Lost 2 due to Discus pecking order


----------



## murph (9 Jul 2010)

Ironing out issues, and poor stock from lfs methinks. i've had more than my fair share of deformed tetras.


----------



## dw1305 (10 Jul 2010)

Hi all,
A rescue Pristella Tetra (developed swim bladder problems), age unknown. A young female Apistogramma cacatuoides, failed to thrive even after removal to tank on its own, originally problems with over-crowding (If any-one is in the Bath/Bristol/Swindon area and wants A. cacatuoides "Double Red", I have plenty of sub-adults as pairs or trios), and a Black Neon Tetra (4 years old). I've also just killled half a tank of shrimps, because I'd failed to notice the filter had stopped working, I'm pretty sure it wasn't a water quality issue, but a temperature one.

cheers Darrel


----------



## giwight (11 Jul 2010)

Hi All,

I  have lost three, 2 Cardinals and 1 Pristella Tetra, they were all over five years of age so I am happy to conclude 'Death by Natural Causes'.

Regards
George


----------



## GreenNeedle (11 Jul 2010)

I replied 4-10 because of the statement after it _'It happens'_

In reality I could possibly say 50-100.Since I setup my current scape in March 09 I have lost 10 rasbora Espei.  From bad stock? Bad blood lines? In fighting? who knows.
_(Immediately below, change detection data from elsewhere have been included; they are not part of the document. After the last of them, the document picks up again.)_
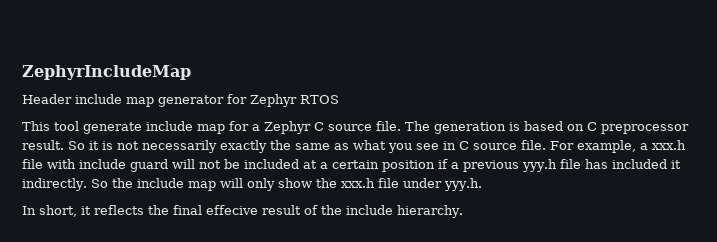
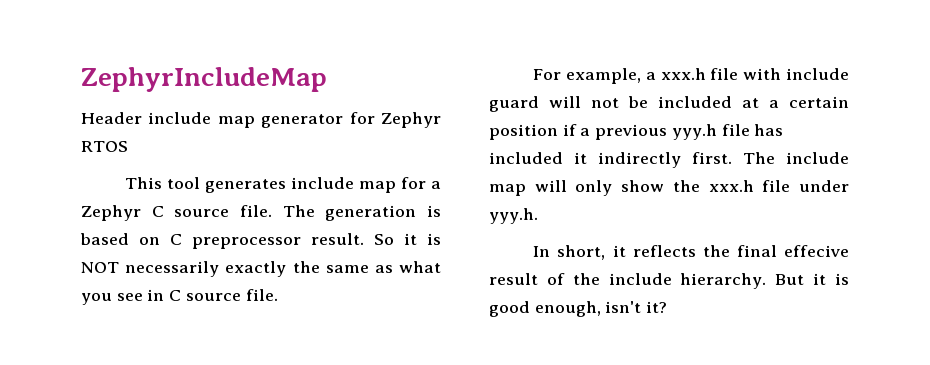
[83,122,142,134] generate -> [205,179,287,193] generates
[117,141,139,150] not -> [81,262,119,273] NOT
(546, 145) none -> (278, 295) //
[22,178,133,191] indirectly. So the -> [598,152,775,168] indirectly first. The
(463, 211) none -> [775,273,849,285] [489,301,668,317] But it is good enough, isn't it?

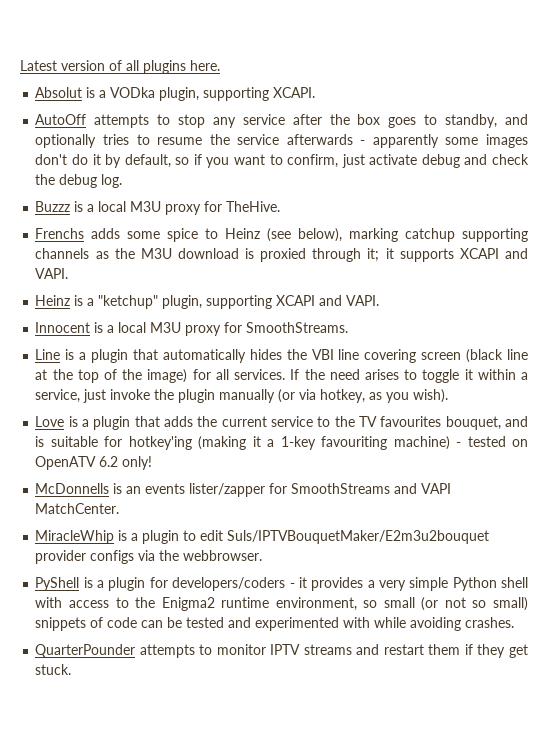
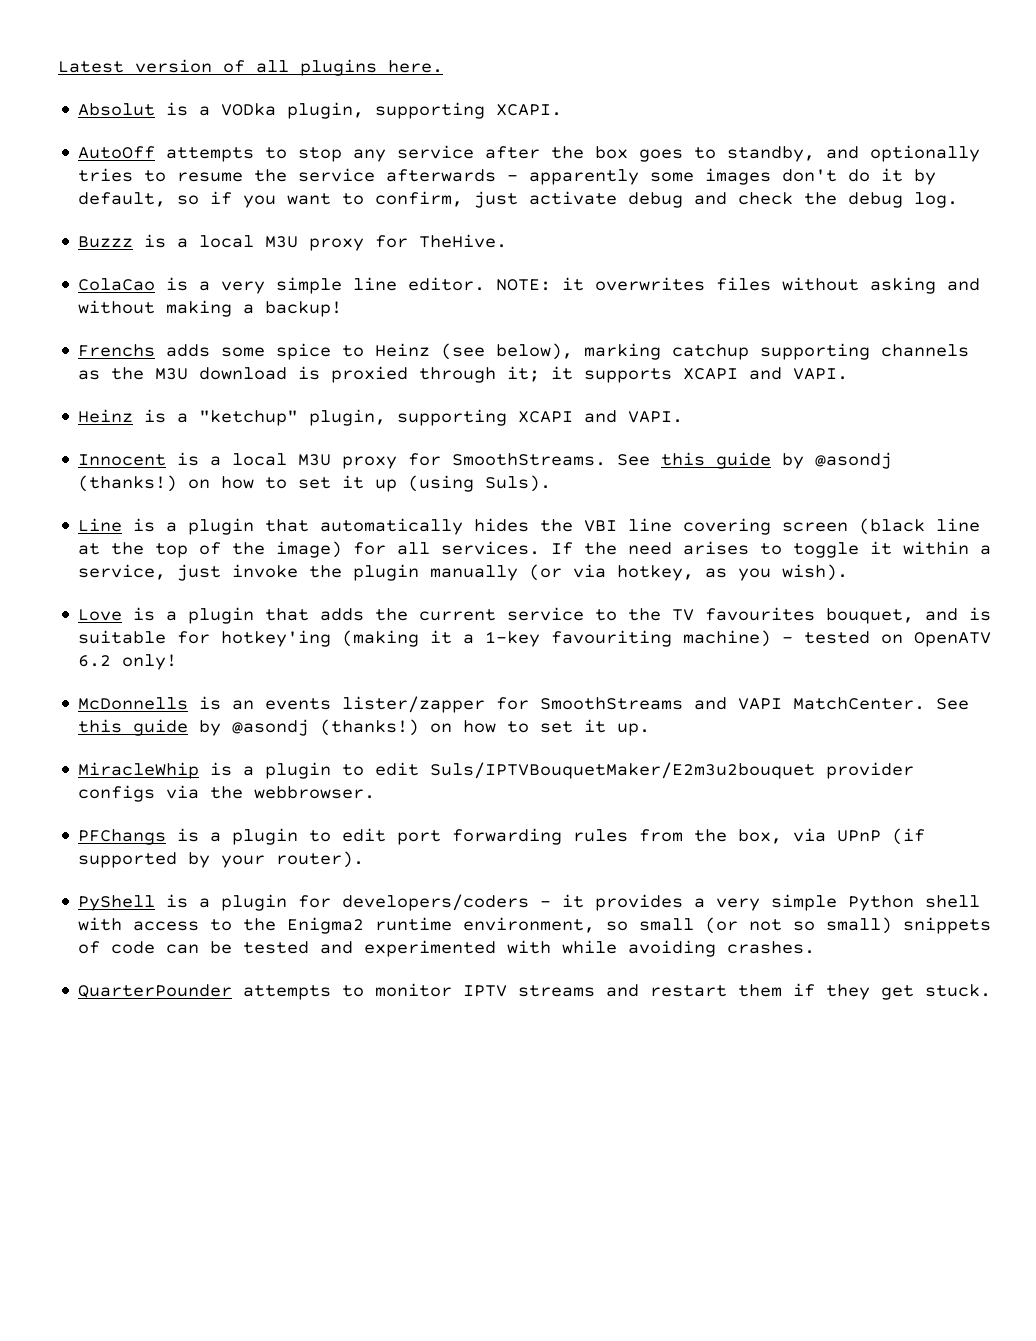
(281, 206) none -> [78,277,981,294] [78,300,343,317] // ColaCao is a very simple line editor. NOTE: it overwrites files without asking and without making a backup!
(349, 327) none -> [617,452,893,469] [78,475,552,492] See this guide by @asondj (thanks!) on how to set it up (using Suls).
(120, 508) none -> [936,698,970,710] [78,719,651,736] See this guide by @asondj (thanks!) on how to set it up.
(263, 555) none -> [78,828,926,845] [78,851,365,868] // PFChangs is a plugin to edit port forwarding rules from the box, via UPnP (if supported by your router).

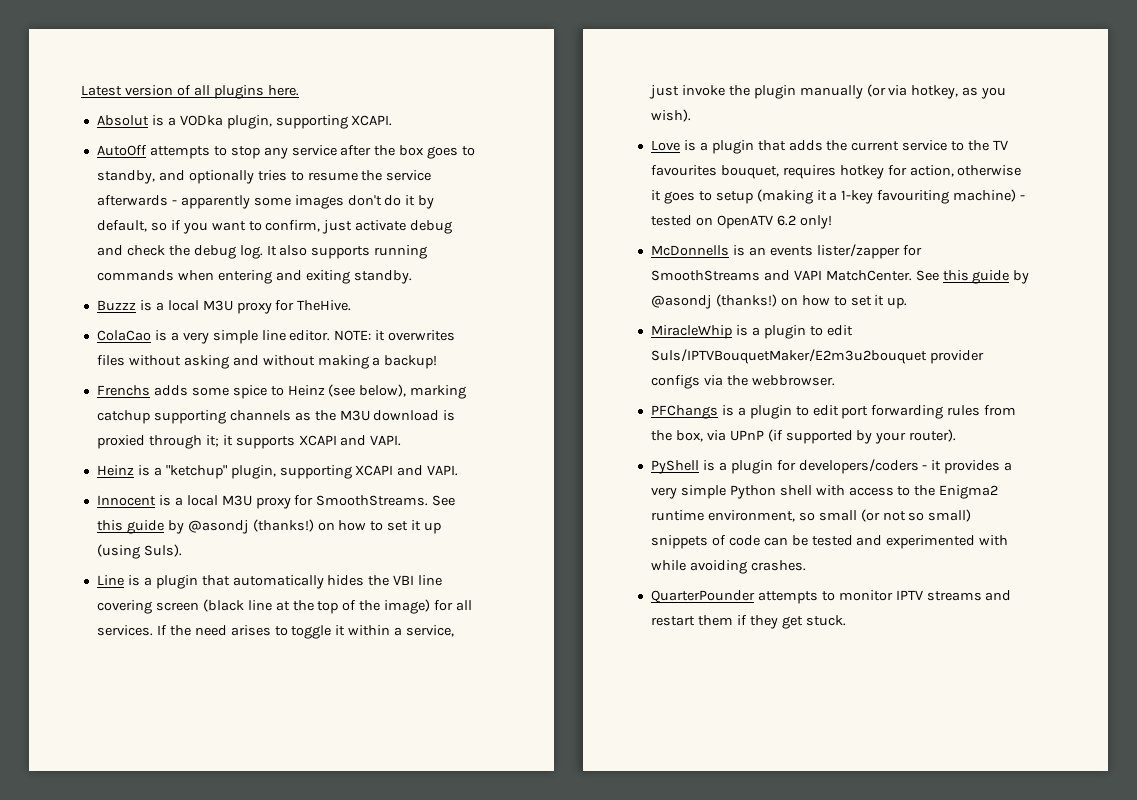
(959, 200) none -> [266,245,428,259] [96,270,412,284] It also supports running commands when entering and exiting standby.
[925,607,992,621] [78,630,332,647] and is suitable for hotkey'ing -> [782,165,1022,179] [650,190,753,204] requires hotkey for action, otherwise it goes to setup

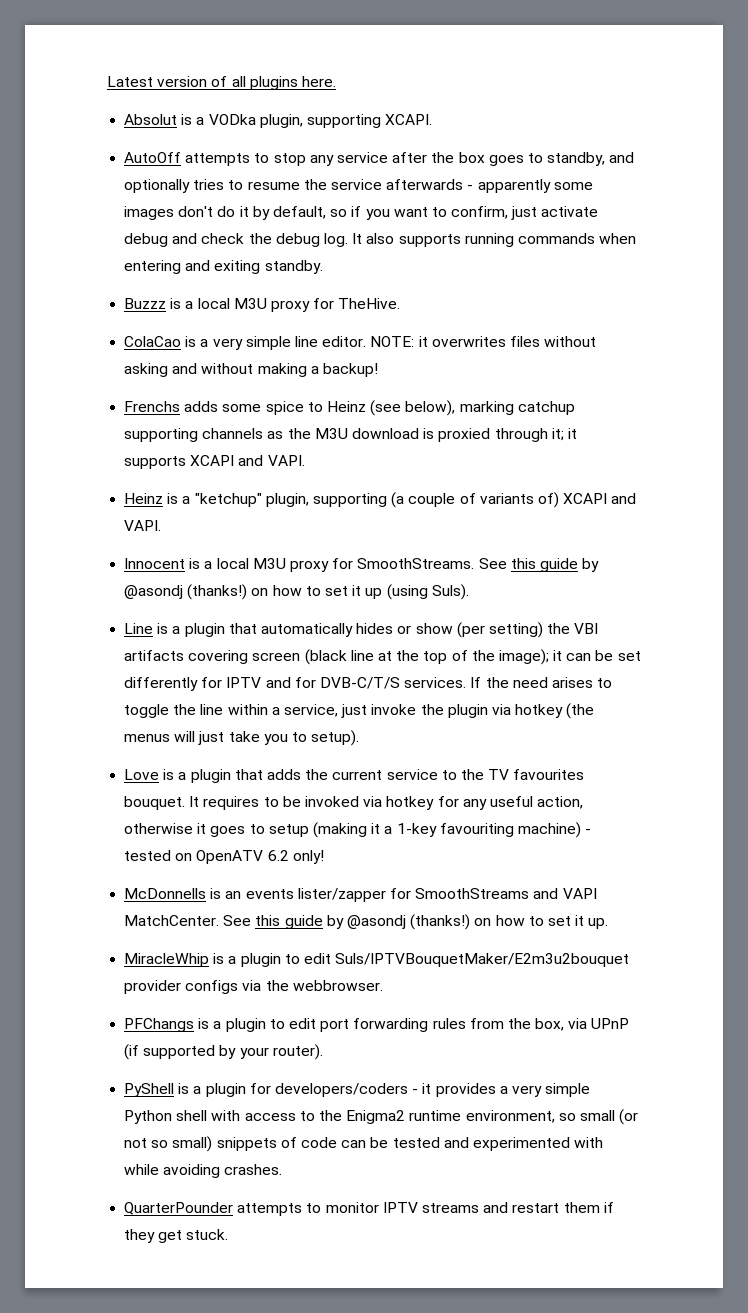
(352, 472) none -> [391,492,559,508] (a couple of variants of)
(365, 580) none -> [397,622,543,638] or show (per setting)
[418,575,443,586] line -> [124,650,185,661] artifacts
[384,599,473,614] image) for all -> [498,649,641,665] [124,677,400,691] image); it can be set differently for IPTV and for DVB-C/T/S
[335,625,346,636] it -> [173,704,224,715] the line
[799,84,1007,99] [650,109,691,122] manually (or via hotkey, as you wish). -> [491,703,595,719] [124,730,360,746] via hotkey (the menus will just take you to setup).
[720,165,907,179] bouquet, requires hotkey for -> [124,796,533,810] bouquet. It requires to be invoked via hotkey for any useful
I have lost 5 adult Corys for unexplainable reasons.

I have lost 8 Otos. Nearly all 'playing chicken' with the filter inlet

Add to that uncountable amounts of cory fry from 1 day to 3 months for unexplainable reasons.

Either way I have more fish in my tank now than in March 09 and I haven't bought any more.  Fish die but they also breed 

AC


----------



## chrisfraser05 (11 Jul 2010)

I lost a Danio to a fight establishing their pecking order and one of my Corys died suddenly at about 3 months old?!?

Other than that I've been having a good year  

If you count fry it may be another story as only one survived but I've not been trying to breed, just leave it to happen.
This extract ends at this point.